My partner has recently been diagnosed with lymphoplasmacytic lymphoma (non-Waldenström macroglobulinaemia (WM)) after a years long journey.
They are currently on watch and wait as been scored low risk.
While apparently not typical the only thing they are suffering with is a chronic itchiness of the skin without any rash.
Dr has prescribed antihistamines and exploring the possibility of phototherapy but looking to understand if there are any others out there experiencing this and any other strategies for managing this.
Hi @swrigh30 a great big welcome to our forum, I am glad that you have found us…
You are obviously very caring.
I will copy your post to the Blood Cancer UK support nurses @BloodCancerUK_Nurses to see if they can help, but it is really a question for your medical team.
Others on our forum might be able to share their experiences.
Please do keep posting and take lots of care both of yourselves
Hi @swrigh30
Hope this isn’t a total misdirection and if it is I apologise.
71 year old under treatment for Waldenström macroglobulinaemia (WM). Comorbidities T2 Diabetes, Hypothyroid and life history of ‘bouts of Eczema’.
My Waldenström macroglobulinaemia (WM) treatment is targeted Rituximab and Ibrutinib managing the B cells.
A severe wholebody outbreak of Atopic Excema?? has occurred well into treatment and with a low immune threshold I was directed to Dermatology.
In discussion both with Haemotologist and Dermatologist I asked if the B cell malignancy along with my Therapy was influencing not only IgM (paraprotein) but also other B cell derivatives such as IgG, Mast Cells and subsequent Histamine release?
It hasn’t been dismissed but on my Dermatologist prescribing a short course
of Prednisolone Steroid it greatly improved. However it has now returned. Initially as formic itch (ants crawling) but now more a typical ‘Lymphoma rash’.

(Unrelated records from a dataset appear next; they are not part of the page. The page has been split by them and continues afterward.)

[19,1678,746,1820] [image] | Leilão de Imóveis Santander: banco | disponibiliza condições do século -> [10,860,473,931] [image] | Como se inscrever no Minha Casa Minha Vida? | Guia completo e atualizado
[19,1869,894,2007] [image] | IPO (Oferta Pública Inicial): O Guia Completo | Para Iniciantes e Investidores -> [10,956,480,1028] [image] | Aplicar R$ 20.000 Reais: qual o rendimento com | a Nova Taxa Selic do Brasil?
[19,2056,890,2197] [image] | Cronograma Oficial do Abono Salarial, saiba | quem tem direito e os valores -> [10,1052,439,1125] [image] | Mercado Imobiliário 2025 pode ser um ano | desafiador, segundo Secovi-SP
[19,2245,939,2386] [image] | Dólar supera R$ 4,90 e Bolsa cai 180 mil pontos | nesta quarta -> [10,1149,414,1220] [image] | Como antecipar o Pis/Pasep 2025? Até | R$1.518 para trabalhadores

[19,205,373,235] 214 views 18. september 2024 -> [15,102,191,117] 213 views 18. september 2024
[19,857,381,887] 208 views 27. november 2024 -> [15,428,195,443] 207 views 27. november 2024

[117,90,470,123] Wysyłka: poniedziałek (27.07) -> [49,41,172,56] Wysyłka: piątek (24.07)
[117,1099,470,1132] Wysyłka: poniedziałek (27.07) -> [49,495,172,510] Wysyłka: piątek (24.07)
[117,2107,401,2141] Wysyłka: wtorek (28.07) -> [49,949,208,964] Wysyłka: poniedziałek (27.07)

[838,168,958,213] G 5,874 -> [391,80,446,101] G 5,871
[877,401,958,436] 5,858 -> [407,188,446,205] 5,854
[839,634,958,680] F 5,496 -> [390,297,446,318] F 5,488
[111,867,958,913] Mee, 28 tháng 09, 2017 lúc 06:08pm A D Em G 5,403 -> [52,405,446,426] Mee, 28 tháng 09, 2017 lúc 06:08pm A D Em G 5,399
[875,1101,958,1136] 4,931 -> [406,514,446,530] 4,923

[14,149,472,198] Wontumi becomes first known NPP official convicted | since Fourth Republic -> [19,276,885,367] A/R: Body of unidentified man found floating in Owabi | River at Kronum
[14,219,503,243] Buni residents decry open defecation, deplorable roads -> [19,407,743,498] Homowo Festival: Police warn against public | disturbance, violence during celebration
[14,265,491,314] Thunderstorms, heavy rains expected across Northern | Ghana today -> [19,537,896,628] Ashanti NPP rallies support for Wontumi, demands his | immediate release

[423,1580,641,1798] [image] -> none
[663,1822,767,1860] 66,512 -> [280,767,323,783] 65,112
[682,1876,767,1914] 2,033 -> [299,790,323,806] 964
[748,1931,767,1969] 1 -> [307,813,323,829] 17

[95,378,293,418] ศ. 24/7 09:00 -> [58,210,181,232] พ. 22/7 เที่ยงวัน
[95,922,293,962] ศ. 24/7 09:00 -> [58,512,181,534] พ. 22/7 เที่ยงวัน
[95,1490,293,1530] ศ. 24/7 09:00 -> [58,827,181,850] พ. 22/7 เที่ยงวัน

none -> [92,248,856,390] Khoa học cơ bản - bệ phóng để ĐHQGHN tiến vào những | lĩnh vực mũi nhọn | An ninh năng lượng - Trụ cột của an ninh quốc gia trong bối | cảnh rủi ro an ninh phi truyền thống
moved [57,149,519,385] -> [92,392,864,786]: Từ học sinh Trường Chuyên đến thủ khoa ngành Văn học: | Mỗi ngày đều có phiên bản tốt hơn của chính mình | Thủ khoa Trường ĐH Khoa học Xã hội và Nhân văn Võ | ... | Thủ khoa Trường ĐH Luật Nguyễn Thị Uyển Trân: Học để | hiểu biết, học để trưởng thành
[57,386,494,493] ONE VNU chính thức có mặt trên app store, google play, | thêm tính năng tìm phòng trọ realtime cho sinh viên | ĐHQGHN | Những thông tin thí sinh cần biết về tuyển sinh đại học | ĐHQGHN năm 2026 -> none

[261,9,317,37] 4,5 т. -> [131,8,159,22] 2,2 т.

I take antihistamines and steroid creams and Dermatologist has programmed UVB light therapy yet to commence. I’ve had UVA treatment in the past with good results so I’m OK with the procedure. That ‘stronger’ UV treatment followed my Chemo/Radio therapy for Hodgkin Lymphoma in 1984, so 40 years on and still 'lousy '.
We are all different and as the cause of skin inflammation is often undiagnosed (including autoimmune) the medics have quite a puzzle at times.
What I can say is my itching is more distressing to my quality of life than the other standard issues of Lymphoma fatigue.
I hope I’ve not gone of track and hope that your meds team can come up with a relief.
That’s such a coincidence. I read your post about 10 minutes after I responded to @Sarah_BloodCancerUK ’s post today about itching. You may want to read my reply to that post.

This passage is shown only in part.